-- Source material follows --

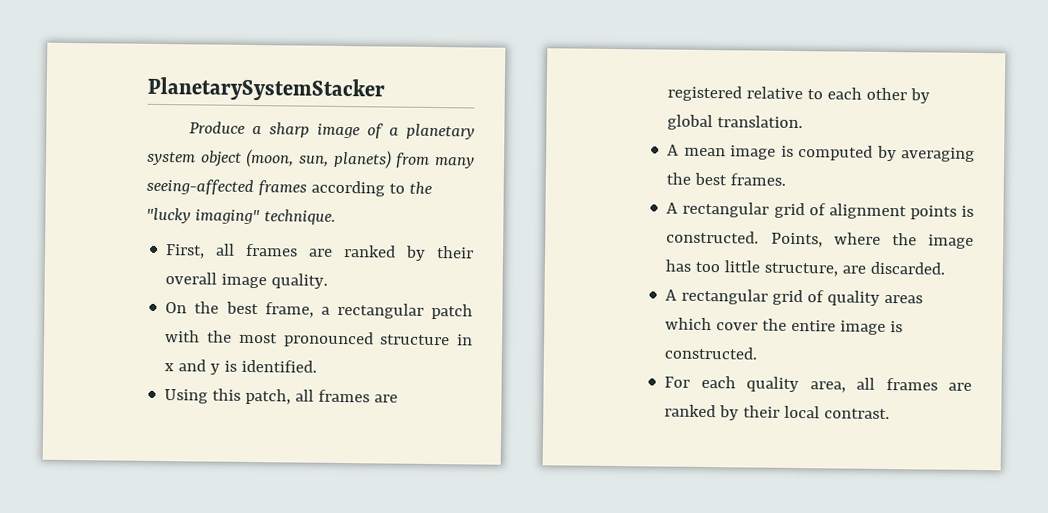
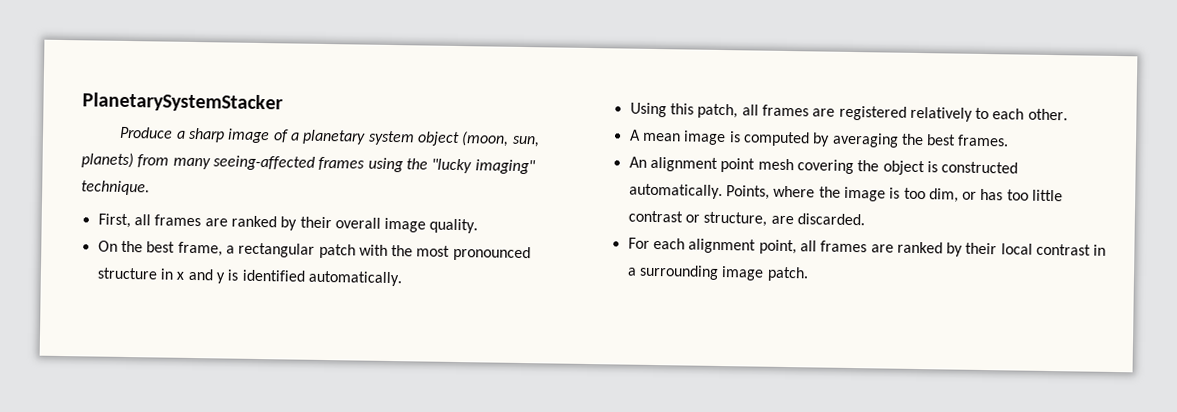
- Produce a sharp image of a planetary system object (moon, sun, planets) from many seeing-affected frames according to the "lucky imaging" technique.
+ Produce a sharp image of a planetary system object (moon, sun, planets) from many seeing-affected frames using the "lucky imaging" technique.
- On the best frame, a rectangular patch with the most pronounced structure in x and y is identified.
+ On the best frame, a rectangular patch with the most pronounced structure in x and y is identified automatically.
- Using this patch, all frames are registered relative to each other by global translation.
+ Using this patch, all frames are registered relatively to each other.
- A rectangular grid of alignment points is constructed. Points, where the image has too little structure, are discarded.
+ An alignment point mesh covering the object is constructed automatically. Points, where the image is too dim, or has too little contrast or structure, are discarded.
- A rectangular grid of quality areas which cover the entire image is constructed.
- For each quality area, all frames are ranked by their local contrast.
+ For each alignment point, all frames are ranked by their local contrast in a surrounding image patch.

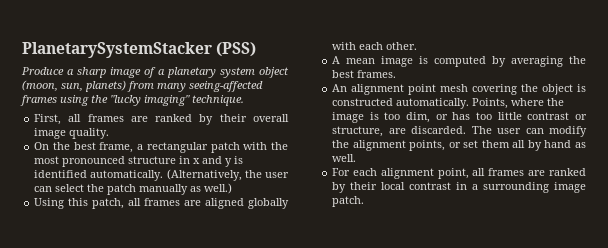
- PlanetarySystemStacker
+ PlanetarySystemStacker (PSS)
+ (Alternatively, the user can select the patch manually as well.)
- Using this patch, all frames are registered relatively to each other.
+ Using this patch, all frames are aligned globally with each other.
+ The user can modify the alignment points, or set them all by hand as well.

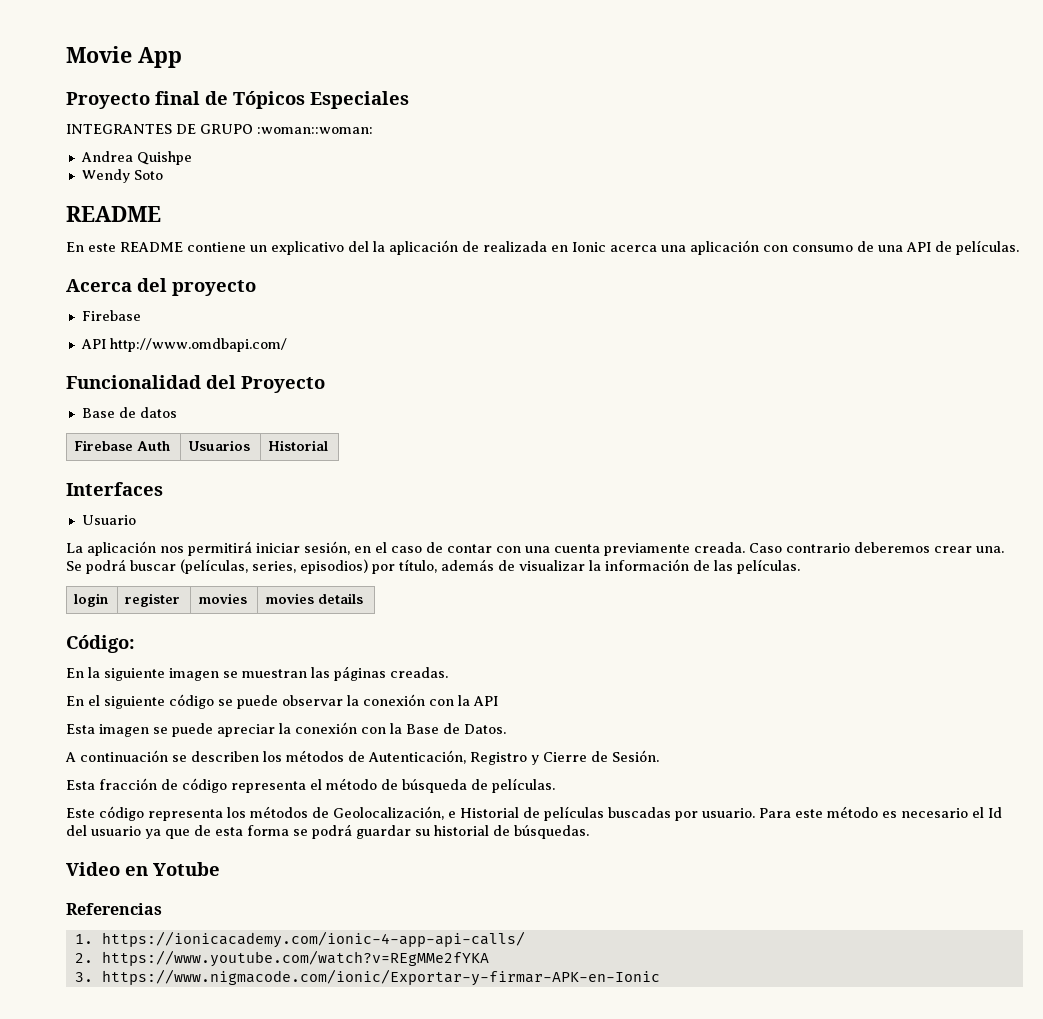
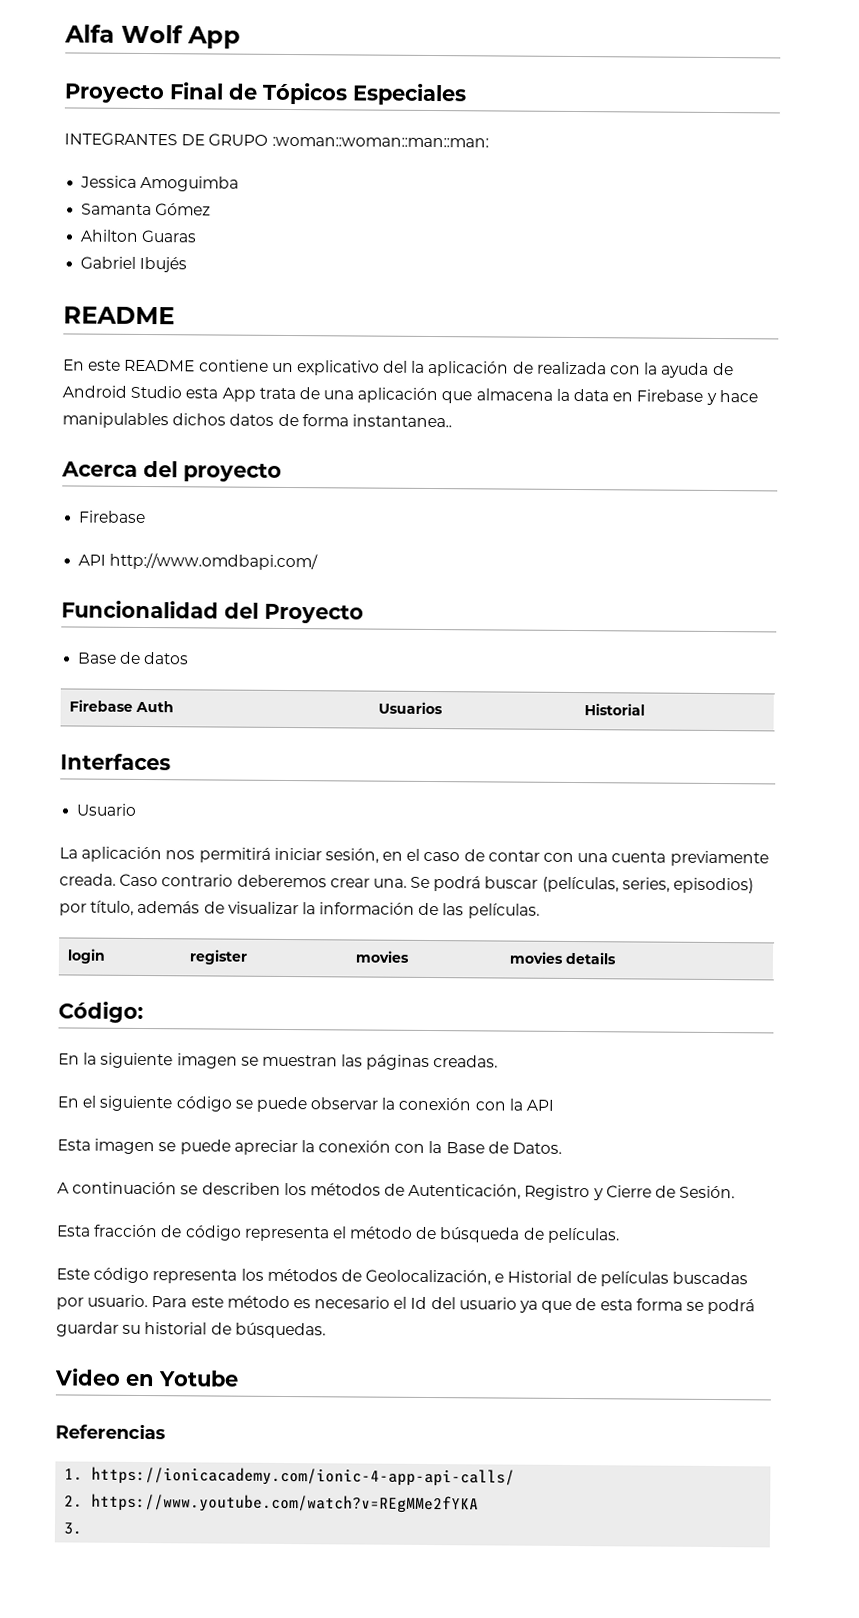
- Movie App
+ Alfa Wolf App
- Proyecto final de Tópicos Especiales
+ Proyecto Final de Tópicos Especiales
- INTEGRANTES DE GRUPO :woman::woman:
- Andrea Quishpe
- Wendy Soto
+ INTEGRANTES DE GRUPO :woman::woman::man::man:
+ Jessica Amoguimba
+ Samanta Gómez
+ Ahilton Guaras
+ Gabriel Ibujés
- En este README contiene un explicativo del la aplicación de realizada en Ionic acerca una aplicación con consumo de una API de películas.
+ En este README contiene un explicativo del la aplicación de realizada con la ayuda de Android Studio esta App trata de una aplicación que almacena la data en Firebase y hace manipulables dichos datos de forma instantanea..
- 3. https://www.nigmacode.com/ionic/Exportar-y-firmar-APK-en-Ionic
+ 3.

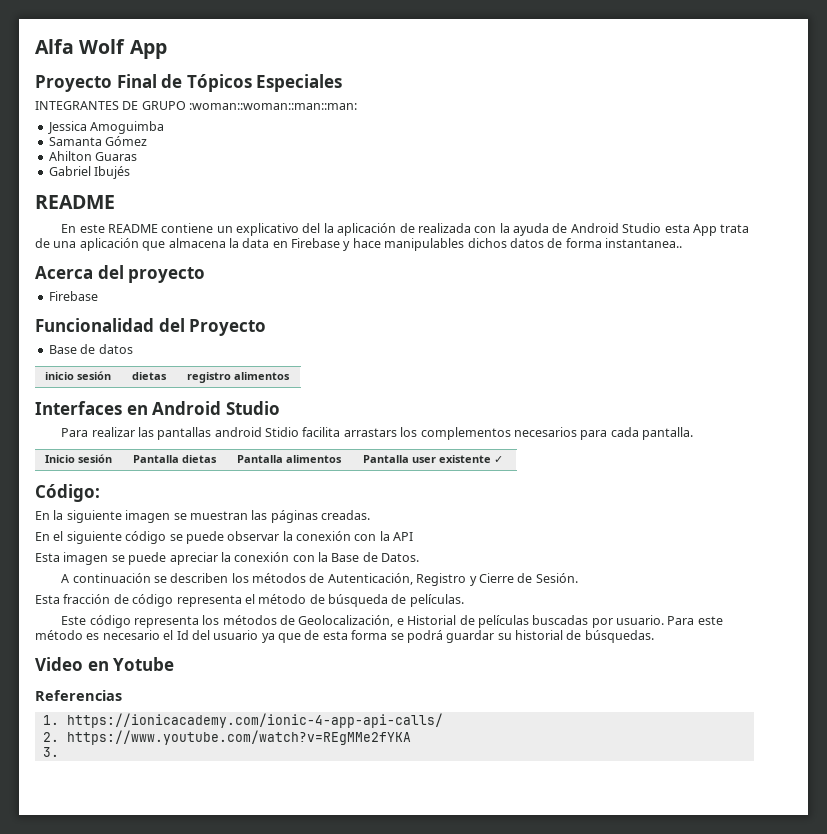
- API http://www.omdbapi.com/
- Firebase Auth | Usuarios | Historial
- Interfaces
- Usuario
- La aplicación nos permitirá iniciar sesión, en el caso de contar con una cuenta previamente creada. Caso contrario deberemos crear una. Se podrá buscar (películas, series, episodios) por título, además de visualizar la información de las películas.
- login | register | movies | movies details
+ inicio sesión | dietas | registro alimentos
+ Interfaces en Android Studio
+ Para realizar las pantallas android Stidio facilita arrastars los complementos necesarios para cada pantalla.
+ Inicio sesión | Pantalla dietas | Pantalla alimentos | Pantalla user existente ✓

-- Source material concluded --

[Required work]: How many lines in the data contain "lucky"? Answer with the number alone.

[Answer]: 2